If Comix Zone was an inspired farewell performance by the Sega Genesis, X-Perts was its last labored breath while fading away in hospice care. Guide Shadow from Eternal Champions, an apparent escapee from the movie Small Soldiers, and Dot Matrix from Spaceballs through a multi-layer underwater compound. If the computer rendered soldiers (and we all know how well computer rendering works out for the color-handicapped Genesis...) don’t stop you, the tangled mission objectives and the stultifying boredom will!

ZOOP
VIACOM NEW MEDIA

Tiny cups of espresso and poetry sessions
not included.

Viacom New Media desperately wanted Zoop to be “a thing,” releasing it for every game console under the sun and letting players take it home free with any rental at Blockbuster.
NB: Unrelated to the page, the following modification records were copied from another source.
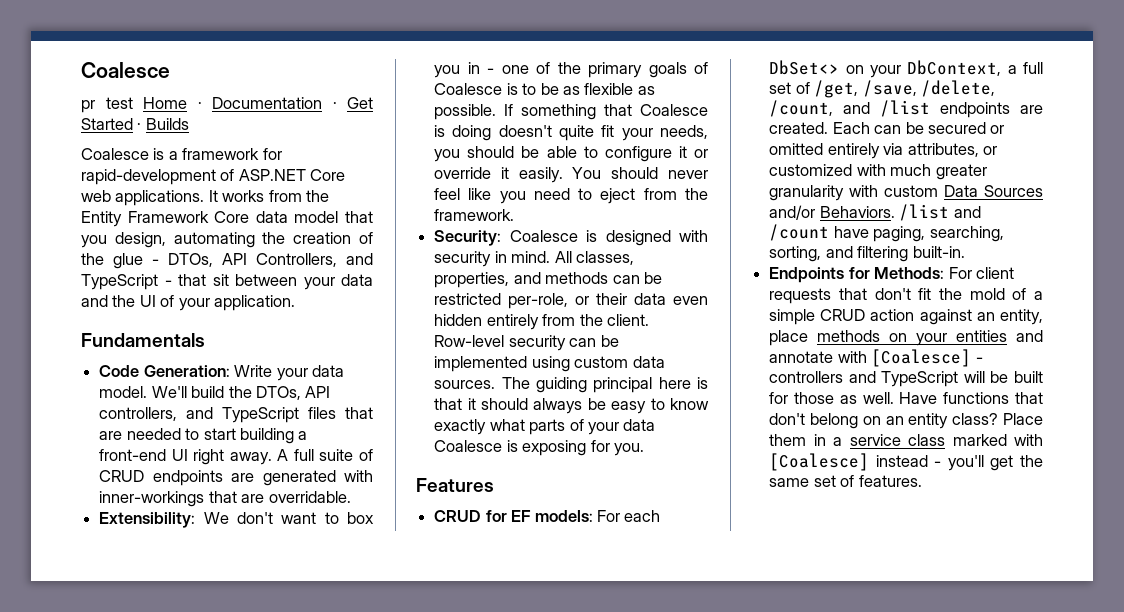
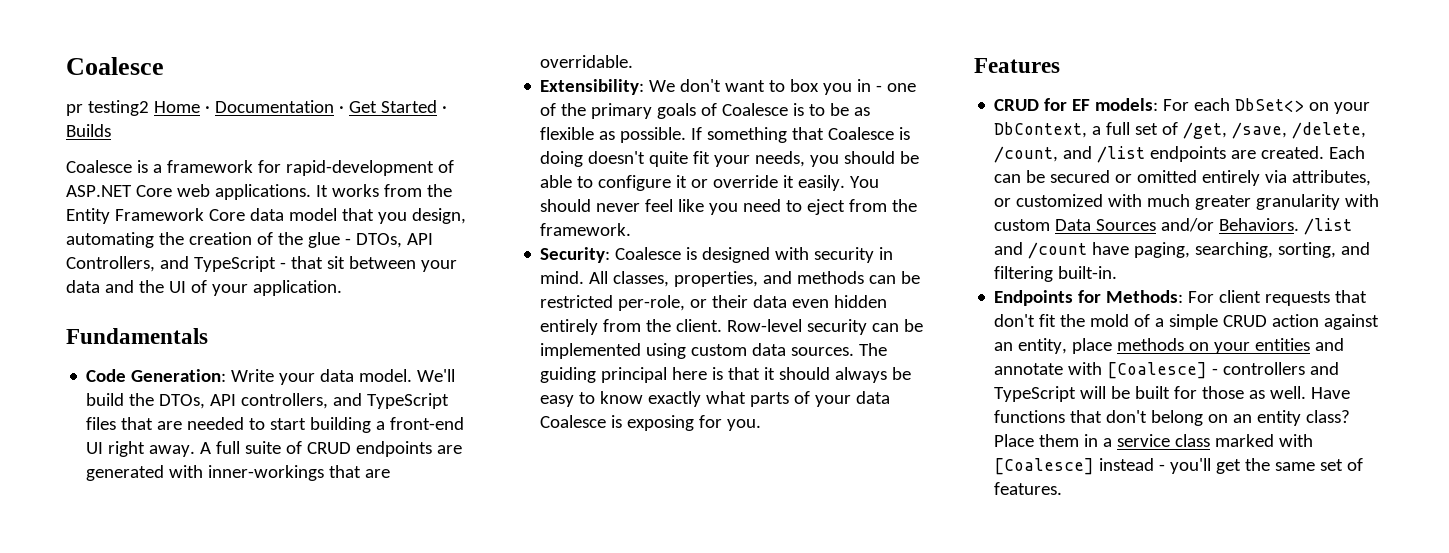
[105,97,133,109] test -> [87,100,149,116] testing2

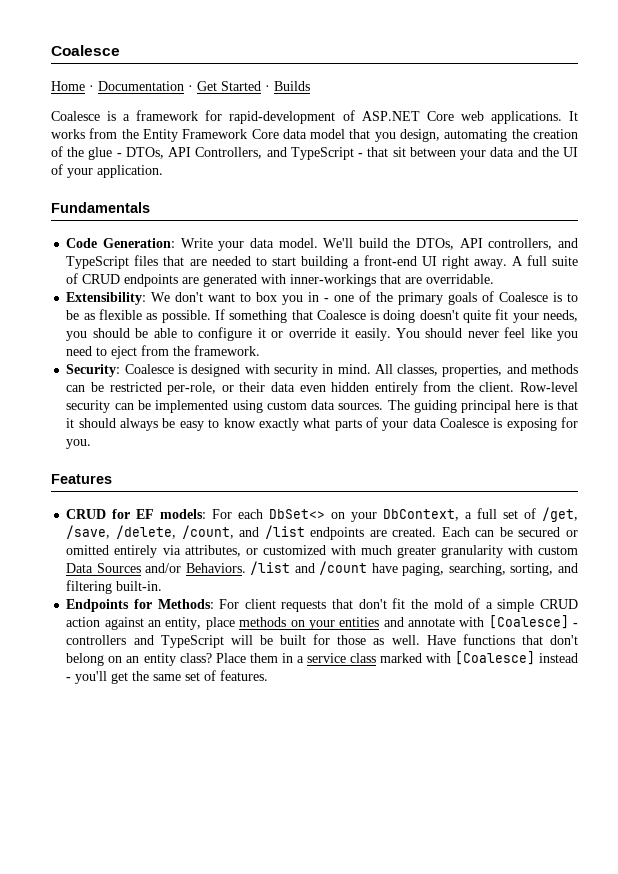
[66,100,149,116] pr testing2 -> (120, 50) none

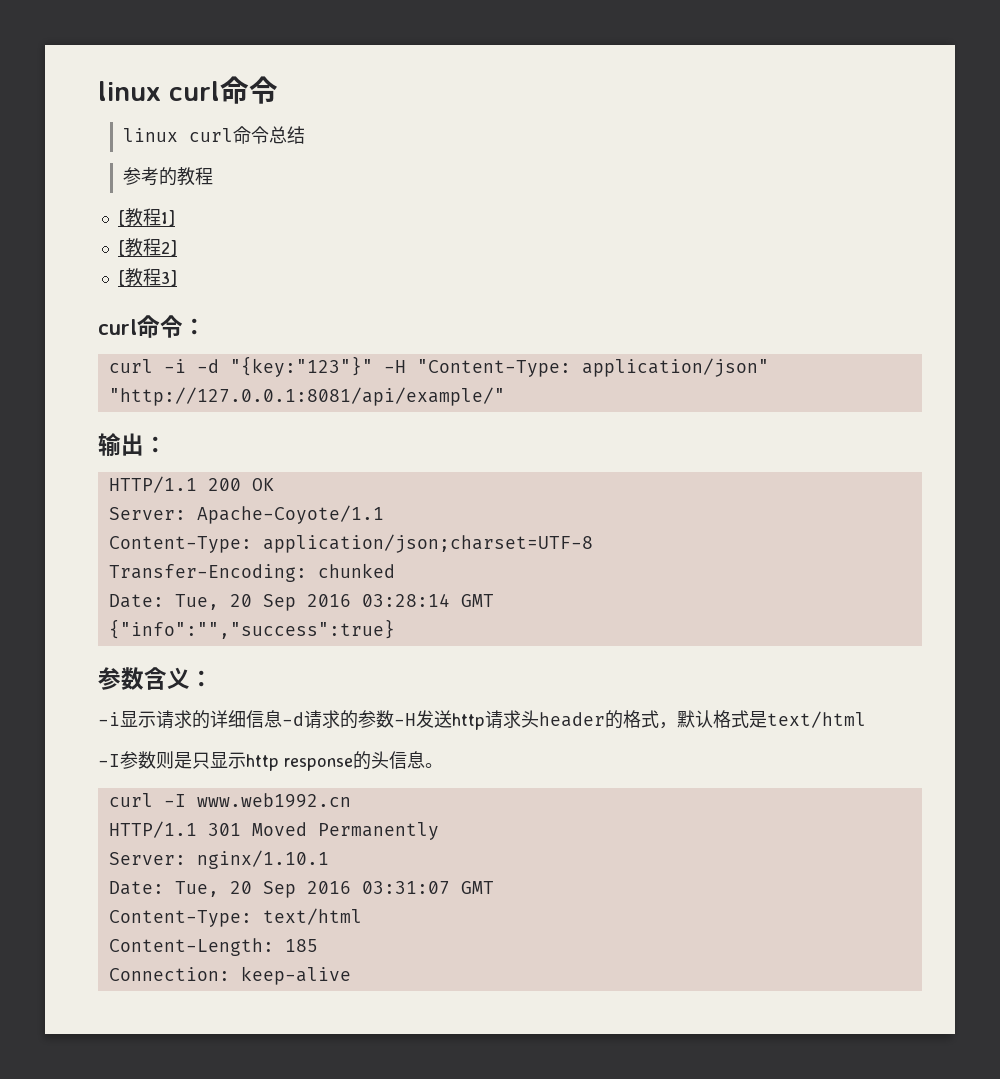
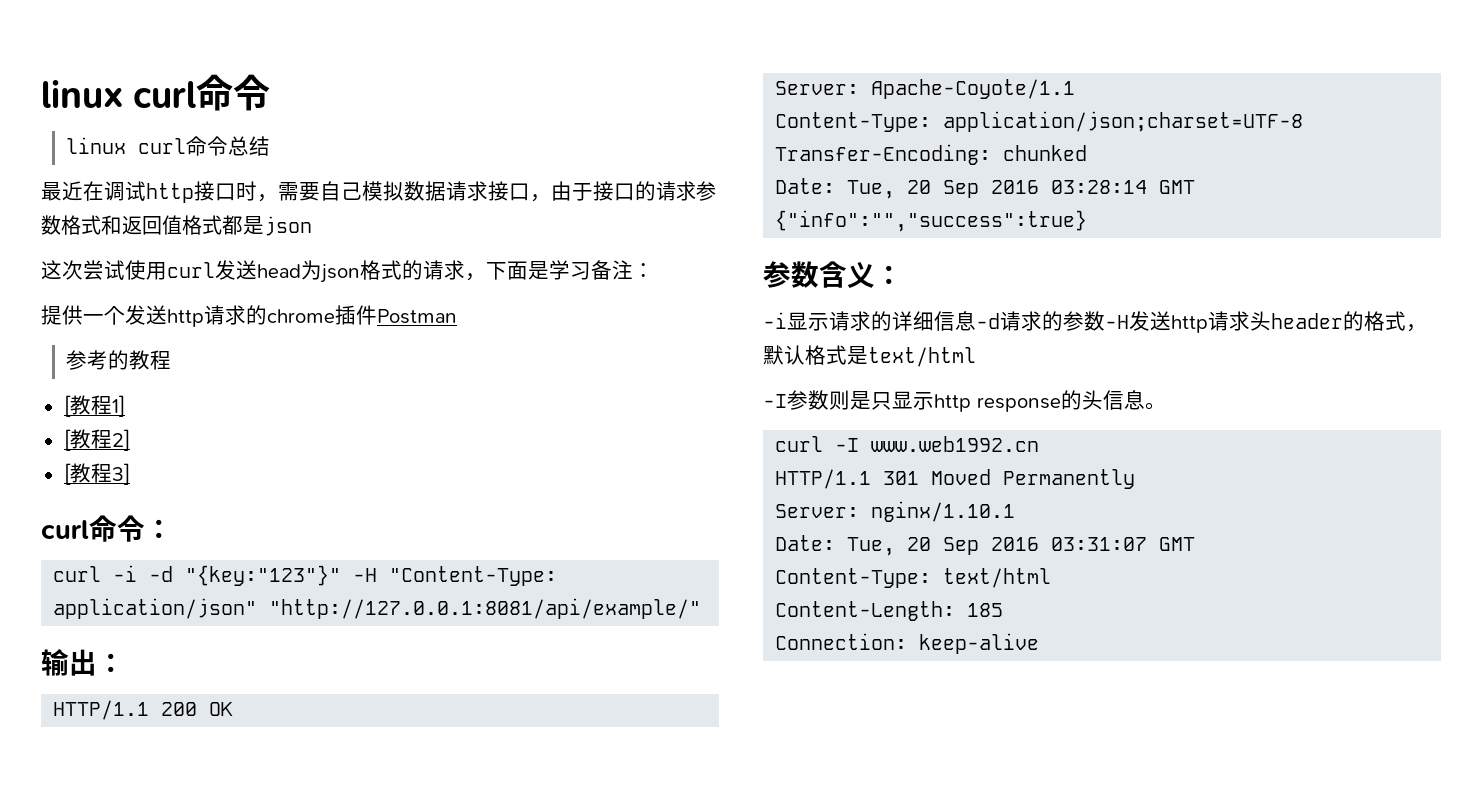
(305, 135) none -> [41,181,716,203] [41,215,312,236] [41,260,654,283] [41,305,457,327] // 最近在调试http接口时，需要自己模拟数据请求接口，由于接口的请求参数格式和返回值格式都是json // 这次尝试使用curl发送head为json格式的请求，下面是学习备注： // 提供一个发送http请求的chrome插件Postman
Even at the low, low cost of free, Zoop was a hard sell for gamers spoiled by Tetris and Puyo Puyo. It’s a cross between Sega’s Columns (itself no great achievement in puzzle games) and the Midway arcade game Space Zap, with shapes of different colors approaching you from four angles. Unfortunately, there’s precious little technique to keep things varied- not even the chain reactions in Columns!- making this one combination that’s less peanut butter and chocolate and more peanut butter and chalk. Even the game’s laid back beatnik vibe and trendy Memphis art design can’t justify its existence. There was time in the 1990s for Klax, but at no point in history could anyone spare a moment for Zoop.